Elcevab: Mi'racın hikmeti o kadar yüksektir ki, fikr-i beşer ulaşamıyor. O kadar derindir ki, ona yetişemiyor. O kadar incedir ve latiftir ki, akıl kendi başıyla göremiyor. Fakat bazı işaretlerle, hakikatları bilinmezse de vücudları bildirilebilir. Şöyle ki:
Şu kâinatın hâlıkı, şu kesret tabakatında nur-u vahdetini ve tecelli-i ehadiyetini göstermek için, kesret tabakatının müntehasından tâ mebde'-i vahdete bir hayt-ı ittisal suretinde bir Mi'rac ile bir ferd-i mümtazı, bütün mahlukat hesabına, kendine muhatab ittihaz ederek, bütün zîşuur namına, makasıd-ı İlahiyesini ona anlatmak ve onunla bildirmek ve onun nazarı ile, âyine-i mahlukatında cemal-i san'atını, kemal-i rububiyetini müşahede etmek ve ettirmektir. Hem Sâni'-i Âlem'in, âsârın şehadetiyle nihayetsiz cemal ve kemali vardır. Cemal hem kemal, ikisi de mahbub-u lizâtihîdirler. Yani bizzât sevilirler. Öyle ise, o cemal ve kemal sahibinin cemal ve kemaline nihayetsiz bir muhabbeti vardır. O nihayetsiz muhabbeti, masnuatında çok tarzlarda tezahür ediyor. Masnuatını sever, çünki masnuatının içinde cemalini, kemalini görür. Masnuat içinde en sevimli ve en âlî, zîhayattır. Zîhayatlar içinde en sevimli ve âlî, zîşuurdur. Ve zîşuurun içinde câmiiyet itibariyle en sevimli, insanlar içinde bulunur. İnsanlar içinde istidadı tamamıyla inkişaf eden, bütün masnuatta münteşir ve mütecelli kemalâtın nümunelerini gösteren ferd, en sevimlidir... İşte Sâni'-i mevcudat, bütün mevcudatta intişar eden tecelli-i muhabbetin bütün enva'ını; bir noktada, bir âyinede görmek ve bütün enva'-ı cemalini, ehadiyet sırrıyla göstermek için şecere-i hilkatten bir meyve-i münevver derecesinde ve kalbi, o şecerenin hakaik-i esasiyesini istiab edecek bir çekirdek hükmünde olan bir zâtı, o mebde'-i evvel olan çekirdekten, tâ münteha olan meyveye kadar bir hayt-ı ittisal hükmünde olan bir Mi'rac ile, o ferdin kâinat namına mahbubiyetini göstermek ve huzuruna celbetmek ve rü'yet-i cemaline müşerref etmek ve ondaki halet-i kudsiyeyi başkasına sirayet ettirmek için kelâmıyla taltif edip, fermanıyla tavzif etmektir.

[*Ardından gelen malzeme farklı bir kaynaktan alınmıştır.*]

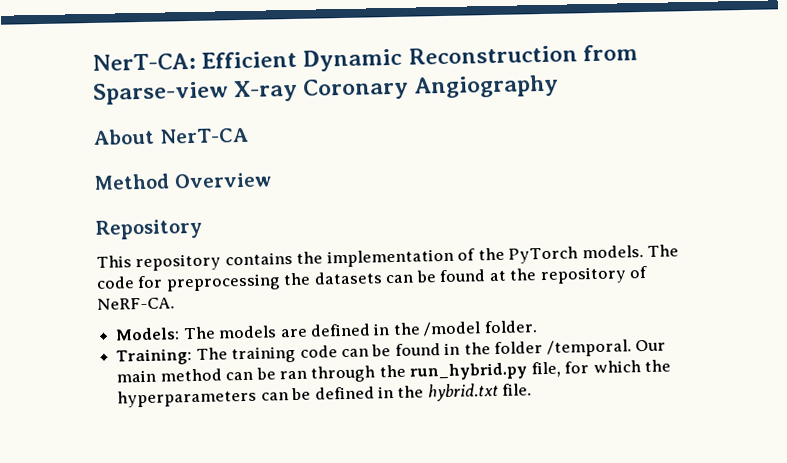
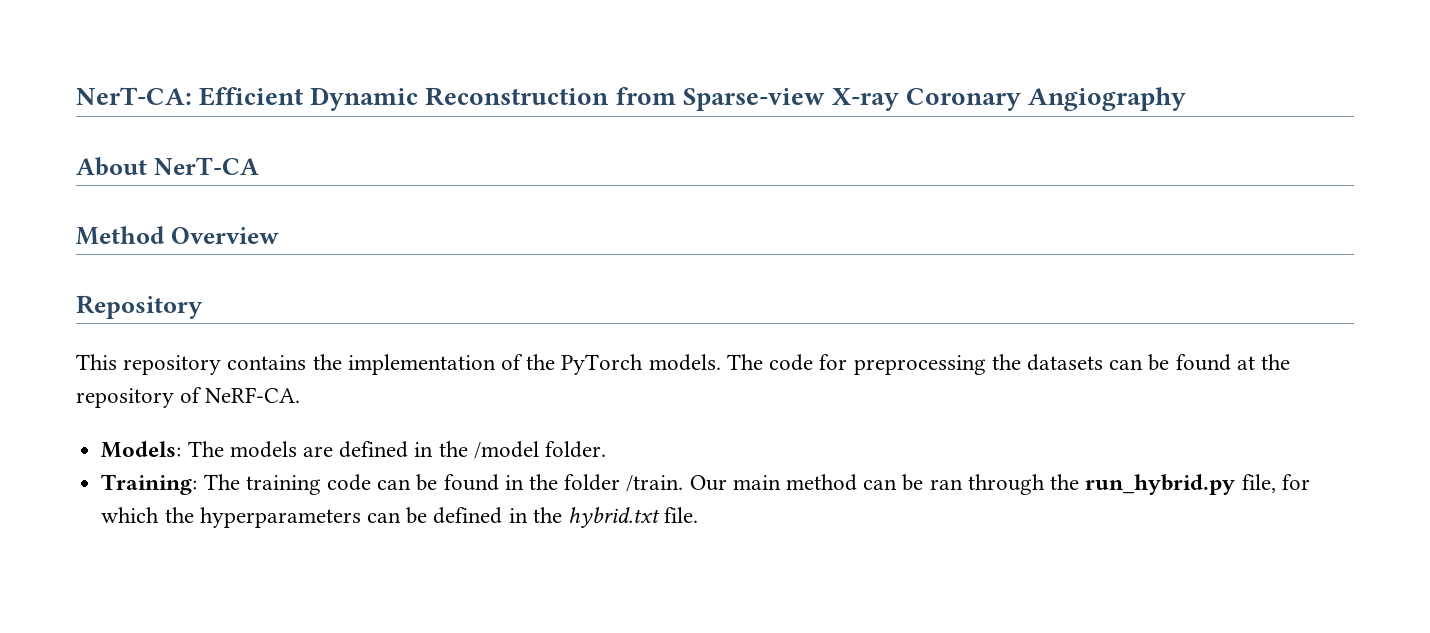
- Training: The training code can be found in the folder /temporal.
+ Training: The training code can be found in the folder /train.

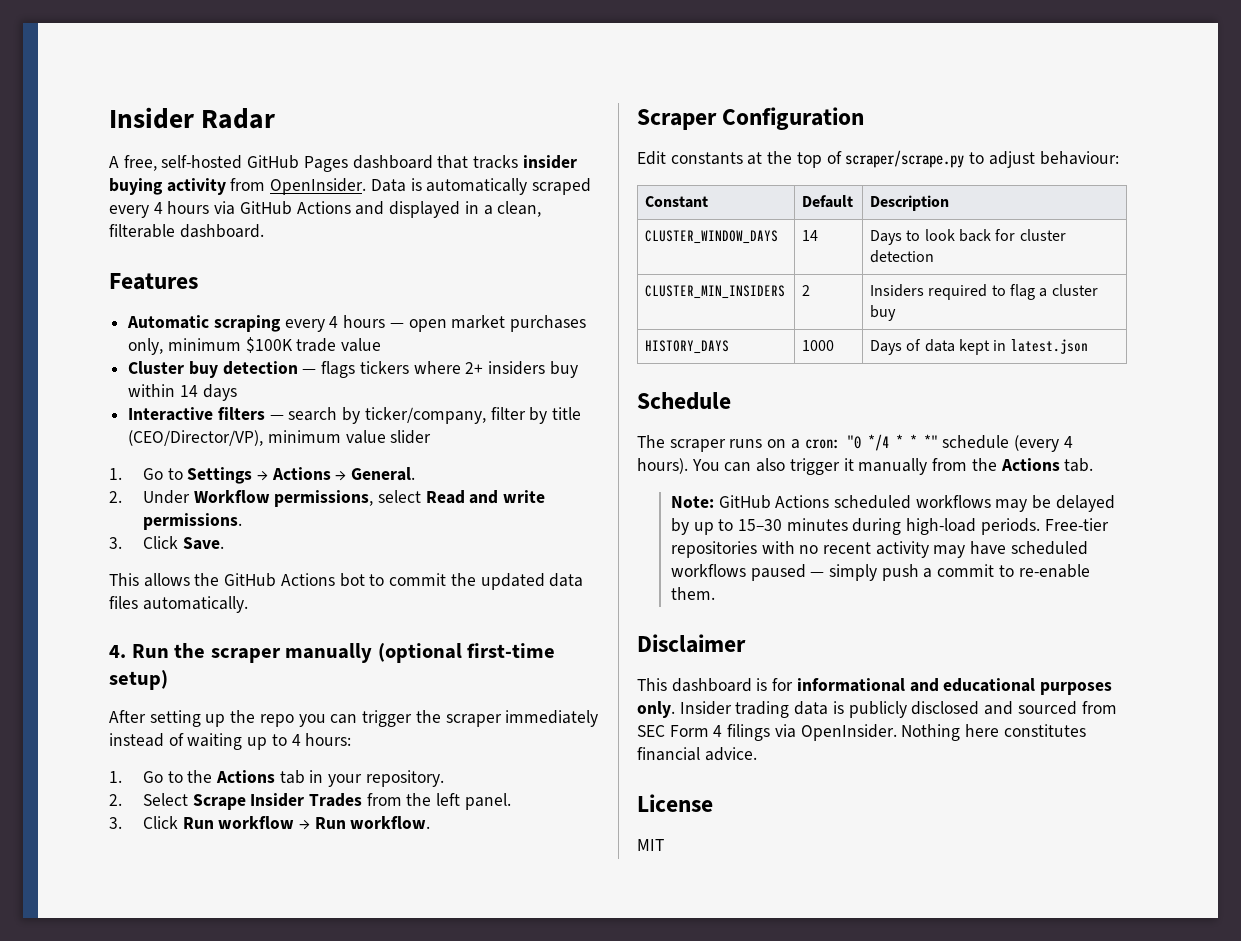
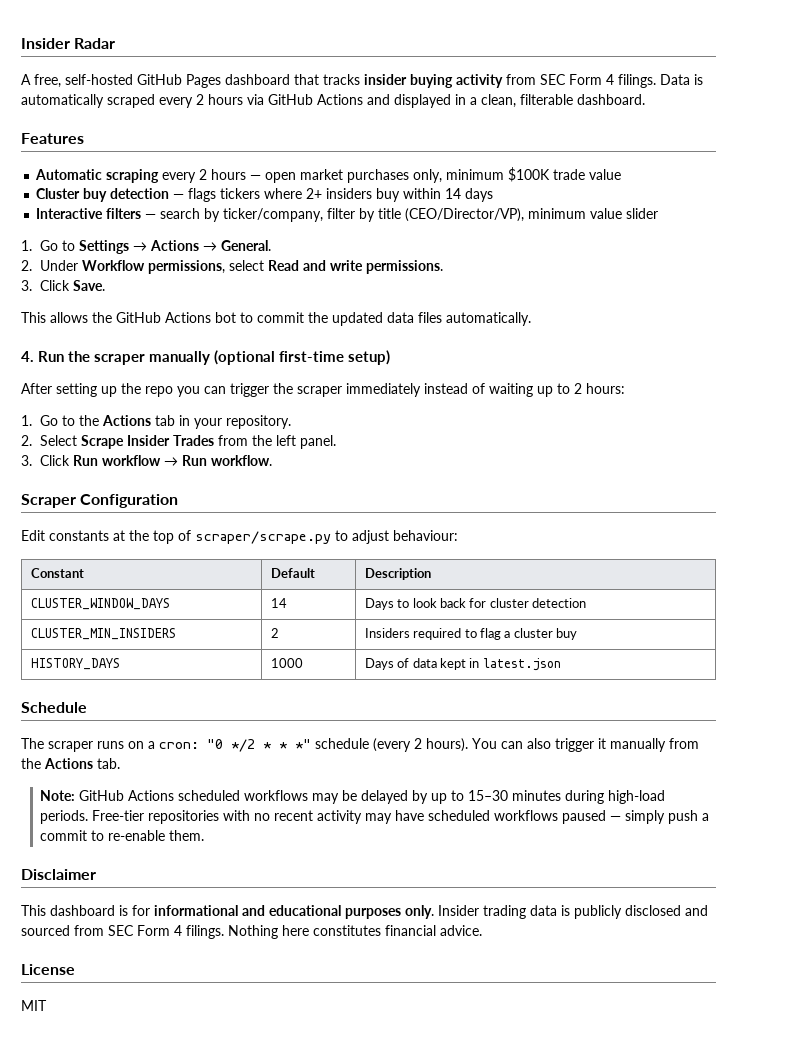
- A free, self-hosted GitHub Pages dashboard that tracks insider buying activity from OpenInsider.
+ A free, self-hosted GitHub Pages dashboard that tracks insider buying activity from SEC Form 4 filings.
- Data is automatically scraped every 4 hours via GitHub Actions and displayed in a clean, filterable dashboard.
+ Data is automatically scraped every 2 hours via GitHub Actions and displayed in a clean, filterable dashboard.
- Automatic scraping every 4 hours — open market purchases only, minimum $100K trade value
+ Automatic scraping every 2 hours — open market purchases only, minimum $100K trade value
- After setting up the repo you can trigger the scraper immediately instead of waiting up to 4 hours:
+ After setting up the repo you can trigger the scraper immediately instead of waiting up to 2 hours:
- The scraper runs on a cron: "0 */4 * * *" schedule (every 4 hours).
+ The scraper runs on a cron: "0 */2 * * *" schedule (every 2 hours).
- Insider trading data is publicly disclosed and sourced from SEC Form 4 filings via OpenInsider.
+ Insider trading data is publicly disclosed and sourced from SEC Form 4 filings.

Şimdi şu hikmet-i âliyeye bakmak için iki temsil dûrbîni ile tarassud edeceğiz.
Birinci temsil: Onbirinci Söz'ün hikâye-i temsiliyesinde tafsilen beyan edildiği gibi: Nasılki bir Sultan-ı Zîşan'ın, pekçok hazineleri ve o hazinelerde pekçok cevahirlerin enva'ı bulunsa, hem sanayi-i garibede çok mehareti olsa ve hesabsız fünun-u acibeye marifeti, ihatası bulunsa, nihayetsiz ulûm-u bediaya ilim ve ıttılaı olsa.. her cemal ve kemal sahibi, kendi cemal ve kemalini görüp ve göstermek istemesi sırrınca: Elbette o sultan-ı zîfünun dahi, bir meşher açmak ister ki; içinde sergiler dizsin, tâ nâsın enzarına saltanatının haşmetini, hem servetinin şaşaasını, hem kendi san'atının hârikalarını, hem kendi marifetinin garibelerini izhar edip göstersin; tâ, cemal ve kemal-i manevîsini, iki vecihle müşahede etsin. Bir vechi: Bizzât nazar-ı dekaik-aşinasıyla görsün. Diğeri: Gayrın nazarıyla baksın. Ve şu hikmete binaen elbette cesîm, muhteşem, geniş bir saray yapmağa başlar. Şahane bir surette dairelere, menzillere taksim eder. Hazinelerinin türlü türlü murassaatıyla süslendirip, kendi dest-i san'atının en güzel, en latif san'atlarıyla zînetlendirir. Fünun ve hikmetinin en incelikleriyle tanzim eder. Ve ulûmunun âsâr-ı mu'cizekâraneleriyle donatır, tekmil eder. Sonra nimetlerinin çeşitleriyle, taamlarının lezizleriyle, her taifeye lâyık sofraları serer. Bir ziyafet-i âmme ihzar eder. Sonra raiyetine kendi kemalâtını göstermek için, onları seyre ve ziyafete davet eder. Sonra birisini Yaver-i Ekrem yapar, aşağıki tabakat ve menzillerden yukarıya davet eder; daireden daireye, üst üstteki tabakalarda gezdirir. O acib san'atının makinelerini ve tezgâhlarını ve aşağıdan gelen mahsulâtın mahzenlerini göstere göstere, tâ daire-i hususiyesine kadar getirir. Bütün o kemalâtının madeni olan mübarek zâtını ona göstermekle ve huzuruyla onu müşerref eder. Kasrın hakaikını ve kendi kemalâtını ona bildirir. Seyircilere rehber tayin eder, gönderir. Tâ o sarayın Sâniini, o sarayın müştemilâtıyla, nukuşuyla, acaibiyle, ahaliye tarif etsin. Ve sarayın nakışlarındaki rumuzunu bildirip ve içindeki san'atlarının işaretlerini öğretip, (derunundaki manzum murassa'lar ve mevzun nukuş nedir? Ve saray sahibinin kemalâtını ve hünerlerini nasıl gösterirler?) o saraya girenlere tarif etsin ve girmenin âdâbını ve seyrin merasimini bildirip ve görünmeyen sultan-ı zîfünun ve zîşuuna karşı, marziyatı ve arzuları dairesinde teşrifat merasimini tarif etsin.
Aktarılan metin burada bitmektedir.